Collection evaluation: a book review

I just finished reading* Karen E. Kohn’s Collection evaluation in academic libraries: a practical guide for librarians. Apart from the fact that it’s an awkward A4 size, that doesn’t fit into bags easily and is hard to read in a comfy reclined position (what, who doesn’t read collection development monographs in bed?), I found it a much more useful read that I had expected.

Kohn discusses four different methods of collection evaluation: benchmarking, list-checking, usage statistics and citation analysis. For each method, she hkohnbookas a chapter outlining the “how” but then also a second chapter on interpreting the results. I found this is a very practical approach which suited me. There is also an opening section looking at the “why” of collection evaluation, as well as outlining the limitations of each method and a final section on communicating results, which was a pleasant surprise. Although there’s nothing earthshattering about the content, I really liked the pragmatic and realistic approach to this activity and welcomed having some context of what this all means in the real world too.

In my library, we’ve been looking at weeding (deaccessioning, withdrawing, whatever you like to call it) and at trying to make our collection development decisions as evidence-based as they can be. As Kohn acknowledges, this is an area that is often treated as something akin to The Force – you will eventually just develop a “feel” for collection building, you will “just know” what to buy and you will be able to control people’s minds with your words. Oh, maybe not that last one. I’ve worked in libraries for a long time, but this is the first time that I’m the person responsible for final decisions about purchases and weeding and I wanted to feel a bit more firmly grounded while I’m developing my Jedi skills. The methods we’ve employed so far are probably what I always would have done even without reading this book, but I do feel reassured knowing that there’s some method in the approaches we are adopting (if you’re interested, we’ve so far done a combination of usage statistics and list-checking). Although the book is really written with much larger academic libraries in mind (and with an obvious US bias), it has adapted well to our particular needs in a much smaller, college library collection.

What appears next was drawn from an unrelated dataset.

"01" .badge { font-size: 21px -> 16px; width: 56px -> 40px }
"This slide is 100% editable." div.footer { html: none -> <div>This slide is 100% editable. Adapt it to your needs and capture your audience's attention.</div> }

I think the reason I was most pleasantly surprised by this book was the nuanced approach. There is an emphasis on the limitations as well as the benefits of each method, so for example in the discussion of usage there is an acknowledgement of what is problematic of treating usage as an indicator of intrinsic value. I was delighted to see that Kohn cites Chris Bourg on the idea of value and what academic libraries should be collecting (see for example this post on measuring value by Chris Bourg, but really you should just read everything Chris has written, if you haven’t already. Seriously). Kohn also mentions the important non-measurable aspects (the physical state of the books, whether the collection includes diverse opinions on controversial topics or reflects international perspectives, and so on). She actively encourages the reader to look at what you cannot measure and supplement numbers with “comments or reflections from your users” or by talking to faculty.

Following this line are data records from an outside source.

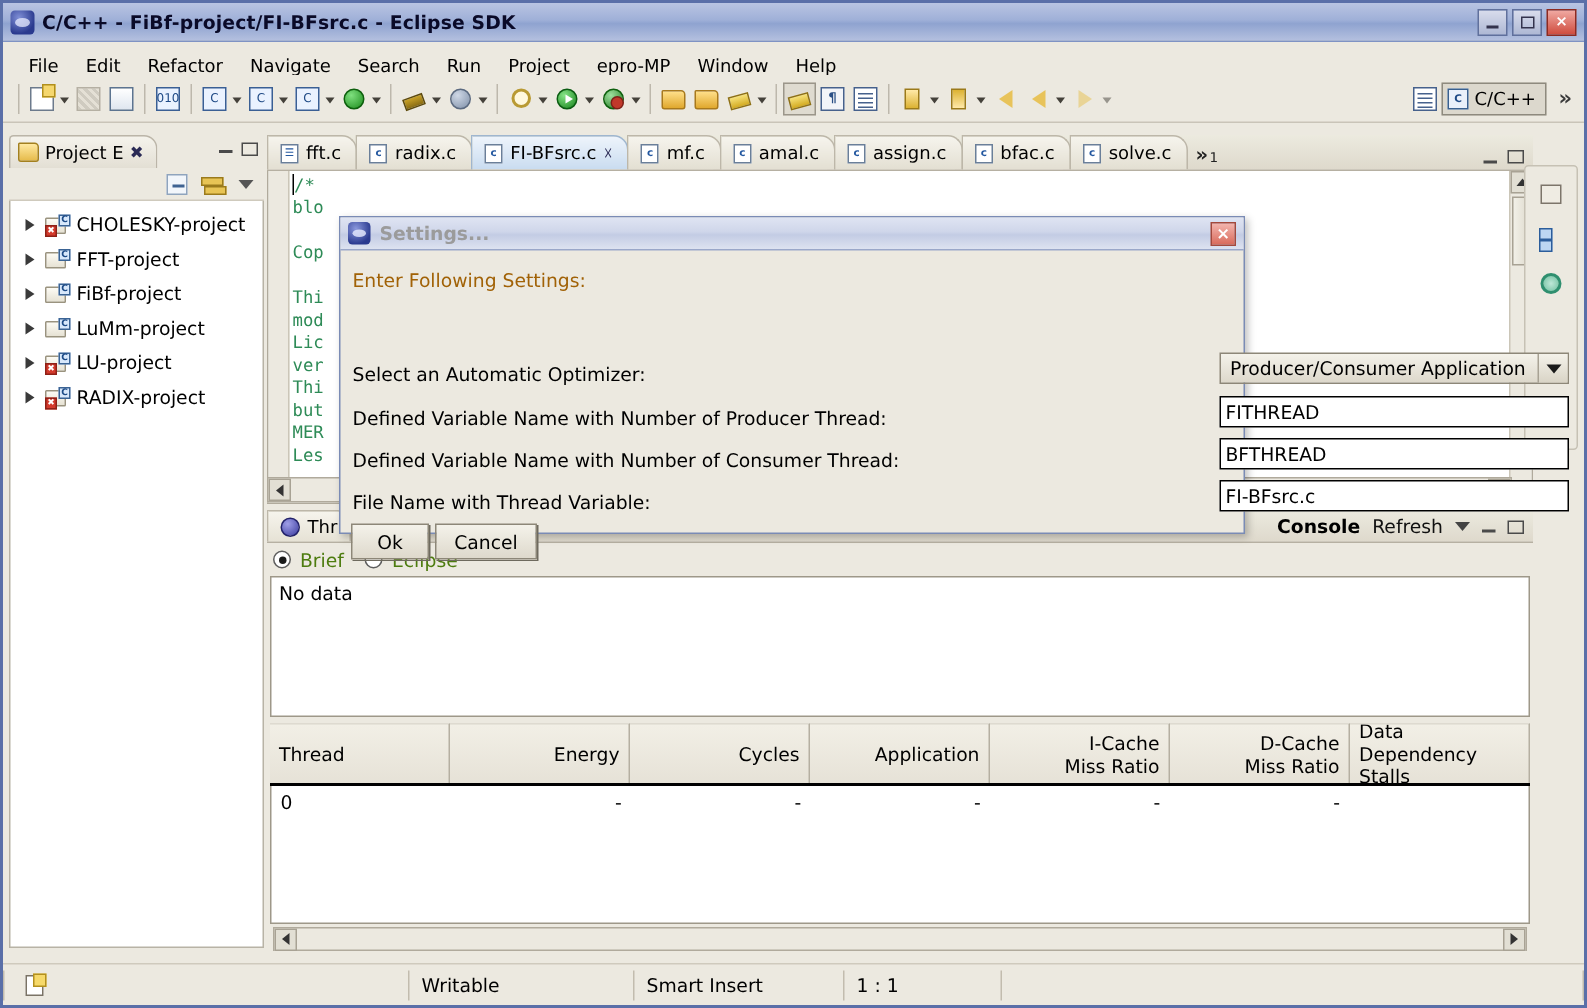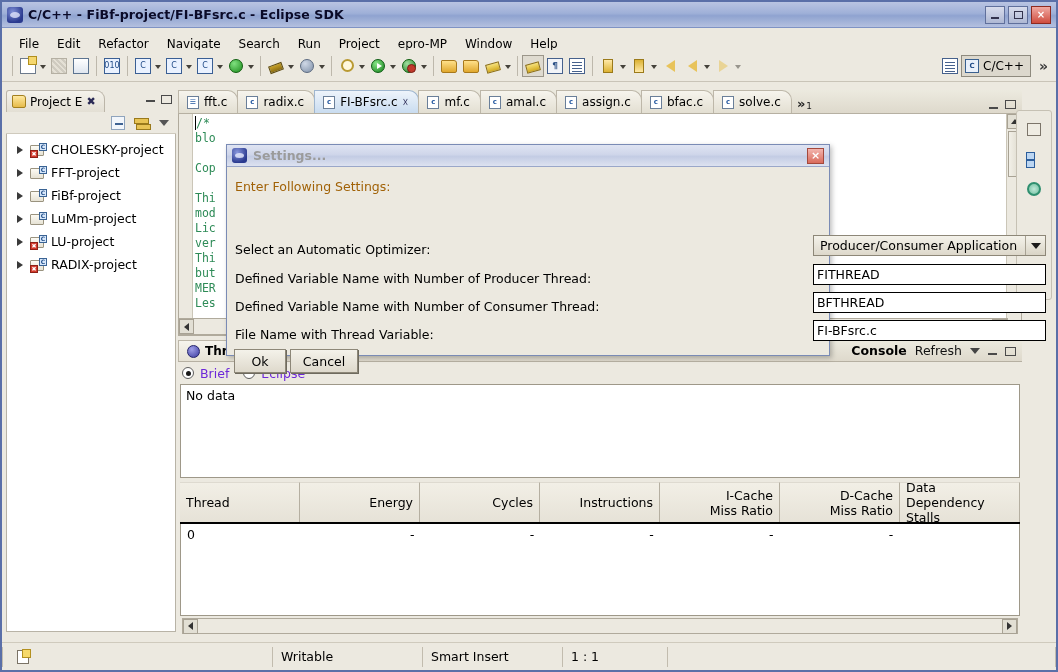"Thr" .bp-tab.active { font-weight: bold -> normal }
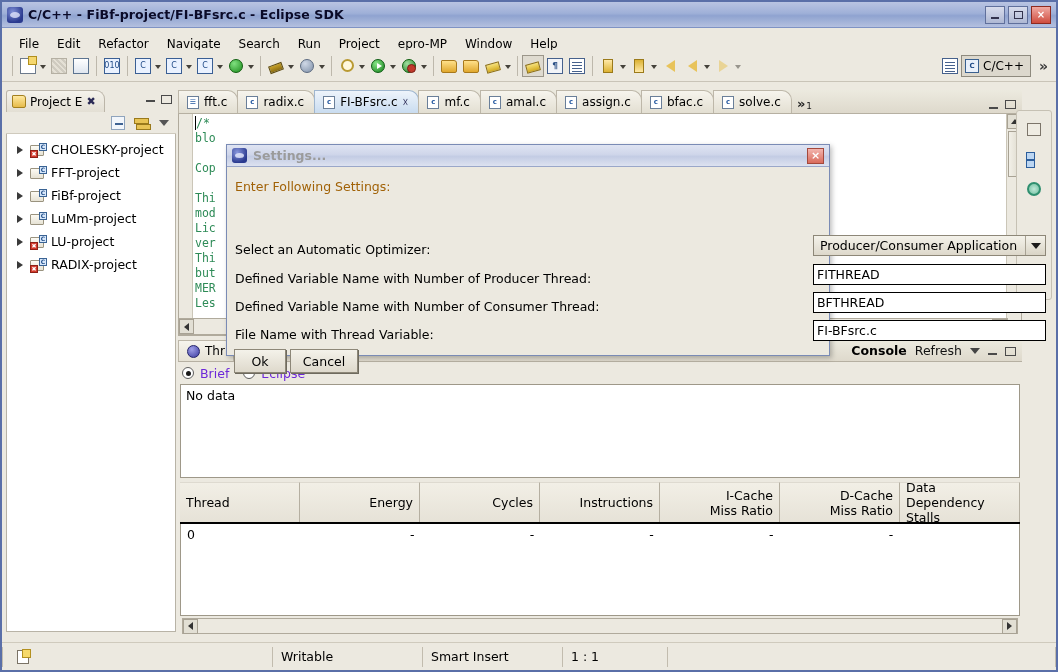"Brief" .rl { color: #6d28d9 -> #4d7c0f }
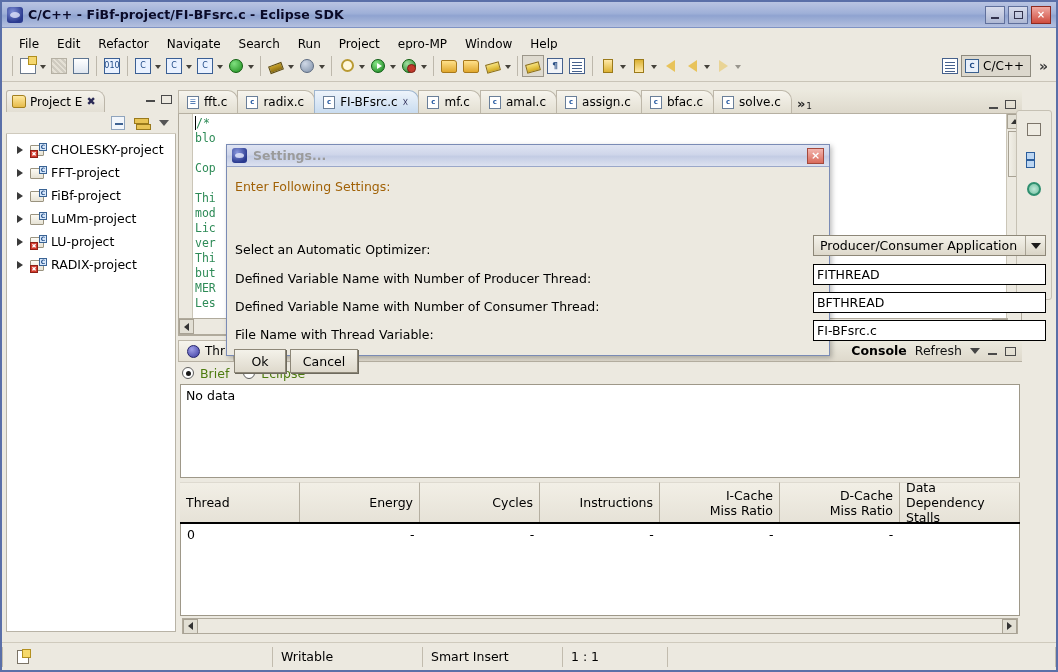"Instructions" div.bp-th { text: Instructions -> Application }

The book outlines a method for benchmarking using WorldCat which sounds very interesting, though I haven’t tried it myself, introduced me to the acronym MUSTIE for selecting books for weeding (developed for public libraries but a satisfying acronym). It covers electronic resources as well as print, but I was personally interested in the sections on print so have to admit I only skimmed through the sections on e-journals and ebooks. Having applied the usage statistics method, I really appreciated the table outlining what various statistics may actually be telling you about your collection, and it’s nuanced here too – there are limits to the conclusions you can draw from the data, bigger isn’t always better, higher borrowing statistics doesn’t always mean that you have all the best things.

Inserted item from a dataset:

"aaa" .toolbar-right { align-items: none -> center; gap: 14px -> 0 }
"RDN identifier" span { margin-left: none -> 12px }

I found this book a useful way to think about collection evaluation, both from the perspective of deciding which books we no longer need but also thinking about which areas of the collection need to be improved. I imagine a lot of this is fairly straightforward and those who are well-established Jedi librarians will find it all a little obvious but for me it was just what I needed. It has also helped me resist the temptation to ask everyone I know in libraries how they deal with these things (I seem to have an endless interest in finding out how people go about these things and hearing about their workflows but suspect people may be tiring of me asking lots of questions).

* We’re just not going to mention the fact that I haven’t blogged for years. Just insert a fast-forward montage of the last couple of years that end with me reading this book.